_WHAT TO DO_
Output exactly what appears from the line containing "15-07-2026. Suurin 24 tunnin" to the end of the data below, and nothing more.
*** Opening of MATERIAL SUPPLIED ***
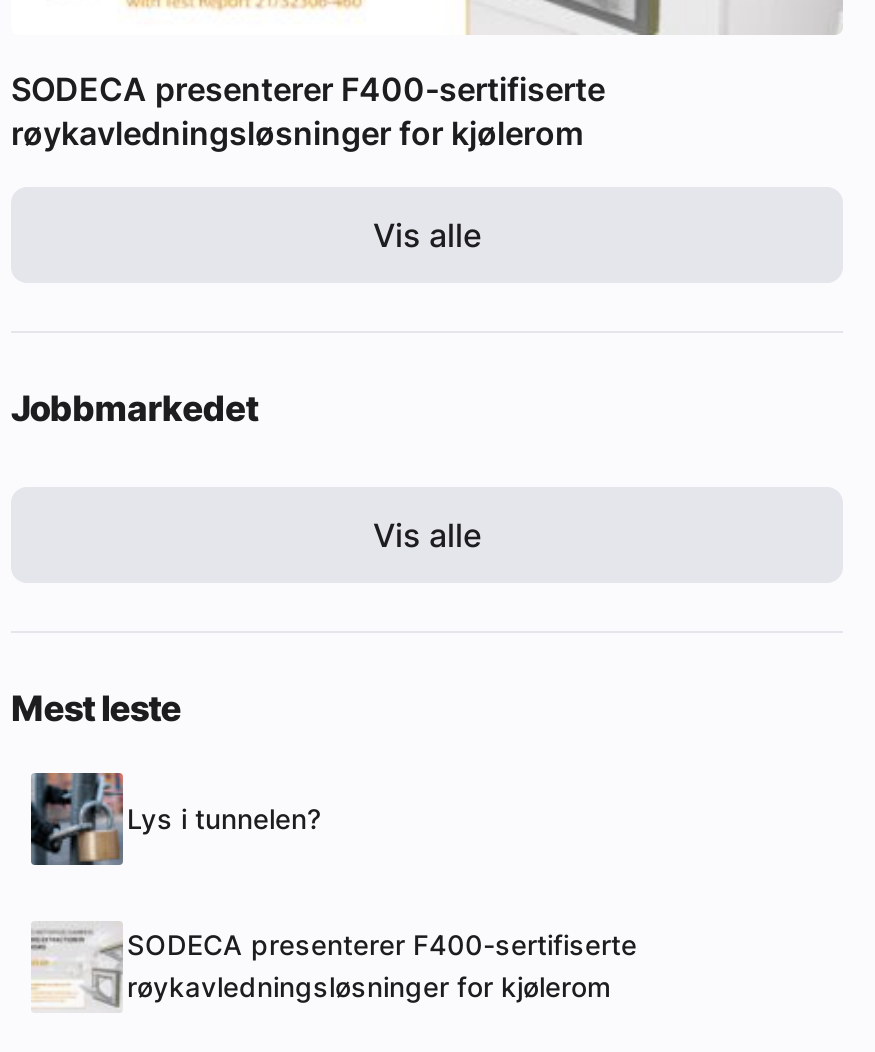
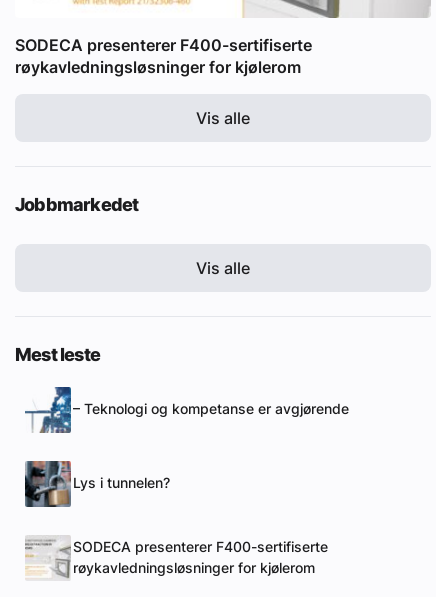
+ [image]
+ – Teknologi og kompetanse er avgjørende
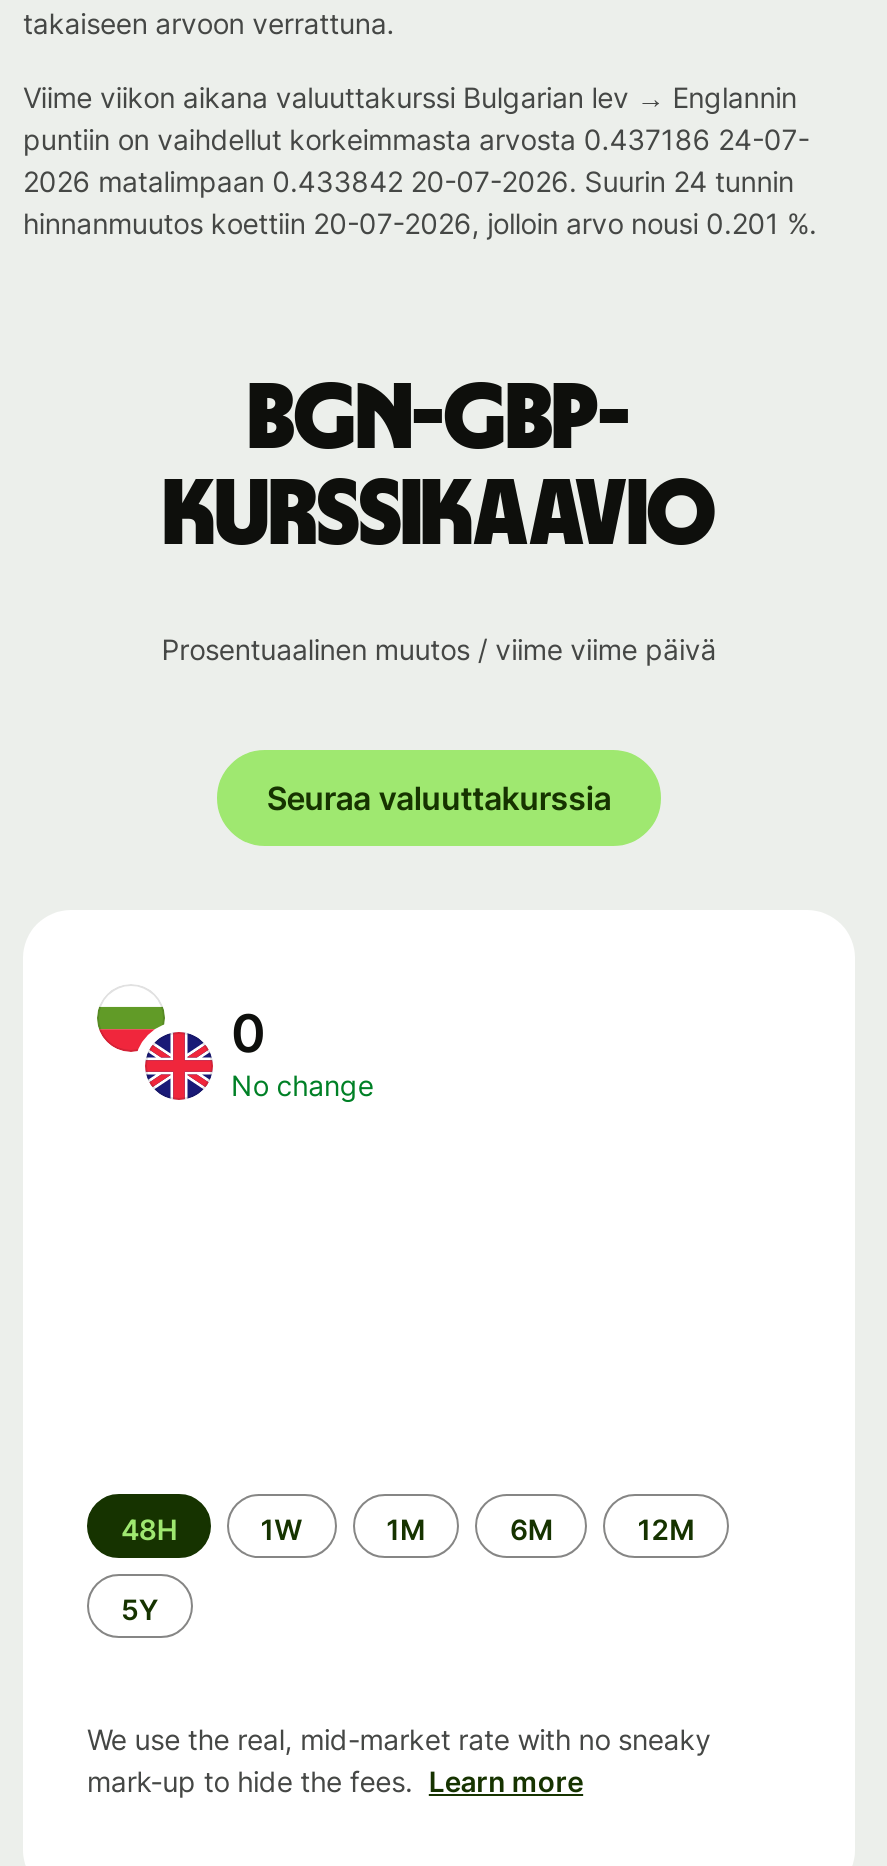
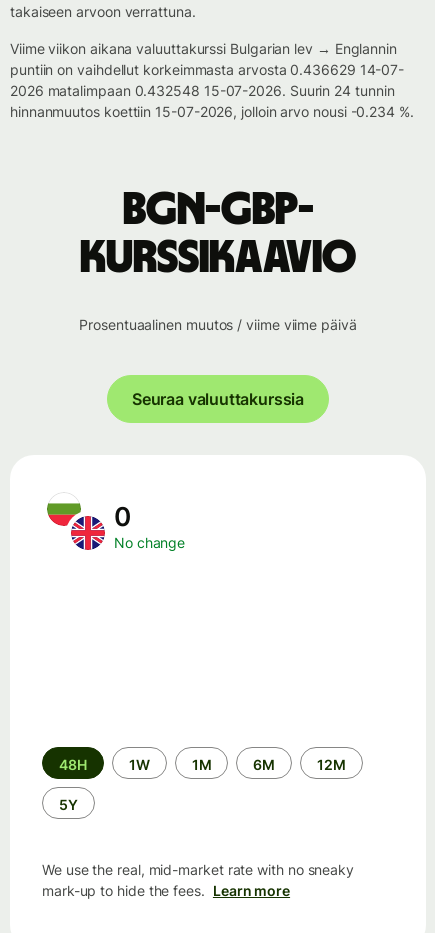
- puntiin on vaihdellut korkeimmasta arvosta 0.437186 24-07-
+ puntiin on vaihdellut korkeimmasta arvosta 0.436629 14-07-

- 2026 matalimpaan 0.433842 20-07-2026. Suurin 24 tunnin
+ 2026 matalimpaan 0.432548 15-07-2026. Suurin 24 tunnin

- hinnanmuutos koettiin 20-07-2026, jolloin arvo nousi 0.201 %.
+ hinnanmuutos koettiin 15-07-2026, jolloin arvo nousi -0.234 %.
*** Close of MATERIAL SUPPLIED ***
_ANSWER FOR THIS EXERCISE_
+ 2026 matalimpaan 0.432548 15-07-2026. Suurin 24 tunnin

- hinnanmuutos koettiin 20-07-2026, jolloin arvo nousi 0.201 %.
+ hinnanmuutos koettiin 15-07-2026, jolloin arvo nousi -0.234 %.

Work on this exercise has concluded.